--- START ---

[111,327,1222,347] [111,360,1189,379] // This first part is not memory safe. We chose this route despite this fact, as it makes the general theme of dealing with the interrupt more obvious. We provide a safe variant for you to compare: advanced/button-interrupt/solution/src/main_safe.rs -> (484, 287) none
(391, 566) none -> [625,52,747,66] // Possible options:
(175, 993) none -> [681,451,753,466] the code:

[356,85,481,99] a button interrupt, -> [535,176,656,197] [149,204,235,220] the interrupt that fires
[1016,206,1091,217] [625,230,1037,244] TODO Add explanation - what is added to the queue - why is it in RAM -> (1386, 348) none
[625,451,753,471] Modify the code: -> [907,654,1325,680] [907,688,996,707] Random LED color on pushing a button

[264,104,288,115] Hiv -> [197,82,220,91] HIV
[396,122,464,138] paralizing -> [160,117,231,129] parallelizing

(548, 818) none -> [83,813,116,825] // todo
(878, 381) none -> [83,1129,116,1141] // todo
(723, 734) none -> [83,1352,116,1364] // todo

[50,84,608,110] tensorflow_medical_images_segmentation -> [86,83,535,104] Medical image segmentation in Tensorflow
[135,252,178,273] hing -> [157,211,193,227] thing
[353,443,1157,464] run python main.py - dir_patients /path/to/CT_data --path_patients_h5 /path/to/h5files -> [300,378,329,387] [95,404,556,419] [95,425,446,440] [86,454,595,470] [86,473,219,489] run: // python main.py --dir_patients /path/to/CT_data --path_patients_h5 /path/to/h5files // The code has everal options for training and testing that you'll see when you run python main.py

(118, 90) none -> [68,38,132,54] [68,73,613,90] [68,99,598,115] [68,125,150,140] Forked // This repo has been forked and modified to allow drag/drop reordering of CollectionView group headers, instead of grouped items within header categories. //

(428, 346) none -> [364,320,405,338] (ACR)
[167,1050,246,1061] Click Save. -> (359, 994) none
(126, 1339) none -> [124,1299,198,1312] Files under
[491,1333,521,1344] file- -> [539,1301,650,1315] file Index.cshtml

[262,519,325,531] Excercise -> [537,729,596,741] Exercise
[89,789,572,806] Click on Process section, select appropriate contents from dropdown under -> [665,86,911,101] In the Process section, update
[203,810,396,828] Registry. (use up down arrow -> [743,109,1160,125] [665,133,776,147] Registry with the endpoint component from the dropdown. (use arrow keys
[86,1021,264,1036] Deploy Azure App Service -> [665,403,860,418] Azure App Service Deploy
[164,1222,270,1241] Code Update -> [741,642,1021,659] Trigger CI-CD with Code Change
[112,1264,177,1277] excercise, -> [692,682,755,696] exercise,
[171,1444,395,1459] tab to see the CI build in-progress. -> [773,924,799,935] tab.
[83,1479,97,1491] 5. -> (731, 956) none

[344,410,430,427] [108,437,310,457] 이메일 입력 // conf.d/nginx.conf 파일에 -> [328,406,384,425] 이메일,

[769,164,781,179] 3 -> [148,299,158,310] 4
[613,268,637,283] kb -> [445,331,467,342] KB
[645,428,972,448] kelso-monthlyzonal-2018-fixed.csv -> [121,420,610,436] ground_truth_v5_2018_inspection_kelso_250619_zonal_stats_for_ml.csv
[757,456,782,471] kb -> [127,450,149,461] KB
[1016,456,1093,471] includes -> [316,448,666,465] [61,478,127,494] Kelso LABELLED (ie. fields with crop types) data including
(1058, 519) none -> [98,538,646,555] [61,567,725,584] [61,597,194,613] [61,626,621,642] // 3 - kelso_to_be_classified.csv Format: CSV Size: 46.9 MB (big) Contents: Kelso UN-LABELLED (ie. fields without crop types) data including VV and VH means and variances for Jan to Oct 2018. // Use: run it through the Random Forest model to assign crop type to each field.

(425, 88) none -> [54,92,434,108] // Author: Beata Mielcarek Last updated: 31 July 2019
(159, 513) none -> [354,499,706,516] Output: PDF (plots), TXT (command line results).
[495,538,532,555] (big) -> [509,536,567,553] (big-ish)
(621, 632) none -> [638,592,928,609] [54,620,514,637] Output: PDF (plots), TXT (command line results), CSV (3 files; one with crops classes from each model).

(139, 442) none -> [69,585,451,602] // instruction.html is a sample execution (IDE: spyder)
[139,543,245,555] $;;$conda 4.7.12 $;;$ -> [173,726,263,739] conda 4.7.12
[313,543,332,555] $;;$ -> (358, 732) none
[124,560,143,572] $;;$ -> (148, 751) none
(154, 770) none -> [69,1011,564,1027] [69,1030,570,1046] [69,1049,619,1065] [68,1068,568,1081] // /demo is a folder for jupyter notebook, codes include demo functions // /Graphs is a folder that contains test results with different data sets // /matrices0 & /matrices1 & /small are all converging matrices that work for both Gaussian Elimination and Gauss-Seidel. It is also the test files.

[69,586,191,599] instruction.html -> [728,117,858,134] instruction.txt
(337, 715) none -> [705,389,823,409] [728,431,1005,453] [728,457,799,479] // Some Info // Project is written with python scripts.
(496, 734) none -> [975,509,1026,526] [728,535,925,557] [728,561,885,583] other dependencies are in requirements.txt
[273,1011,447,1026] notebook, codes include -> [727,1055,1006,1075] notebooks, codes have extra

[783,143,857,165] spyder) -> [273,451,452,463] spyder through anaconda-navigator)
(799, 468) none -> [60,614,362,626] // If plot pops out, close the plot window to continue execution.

--- END ---

* WHAT YOU HAVE TO DO:
For this exercise, output exactly the lines above from the line with "[135,252,178,273] hing ->" to the line with "[83,1479,97,1491] 5. -> (731, 956) none", counting both, and leave out the rest.

* ANSWER:
[135,252,178,273] hing -> [157,211,193,227] thing
[353,443,1157,464] run python main.py - dir_patients /path/to/CT_data --path_patients_h5 /path/to/h5files -> [300,378,329,387] [95,404,556,419] [95,425,446,440] [86,454,595,470] [86,473,219,489] run: // python main.py --dir_patients /path/to/CT_data --path_patients_h5 /path/to/h5files // The code has everal options for training and testing that you'll see when you run python main.py

(118, 90) none -> [68,38,132,54] [68,73,613,90] [68,99,598,115] [68,125,150,140] Forked // This repo has been forked and modified to allow drag/drop reordering of CollectionView group headers, instead of grouped items within header categories. //

(428, 346) none -> [364,320,405,338] (ACR)
[167,1050,246,1061] Click Save. -> (359, 994) none
(126, 1339) none -> [124,1299,198,1312] Files under
[491,1333,521,1344] file- -> [539,1301,650,1315] file Index.cshtml

[262,519,325,531] Excercise -> [537,729,596,741] Exercise
[89,789,572,806] Click on Process section, select appropriate contents from dropdown under -> [665,86,911,101] In the Process section, update
[203,810,396,828] Registry. (use up down arrow -> [743,109,1160,125] [665,133,776,147] Registry with the endpoint component from the dropdown. (use arrow keys
[86,1021,264,1036] Deploy Azure App Service -> [665,403,860,418] Azure App Service Deploy
[164,1222,270,1241] Code Update -> [741,642,1021,659] Trigger CI-CD with Code Change
[112,1264,177,1277] excercise, -> [692,682,755,696] exercise,
[171,1444,395,1459] tab to see the CI build in-progress. -> [773,924,799,935] tab.
[83,1479,97,1491] 5. -> (731, 956) none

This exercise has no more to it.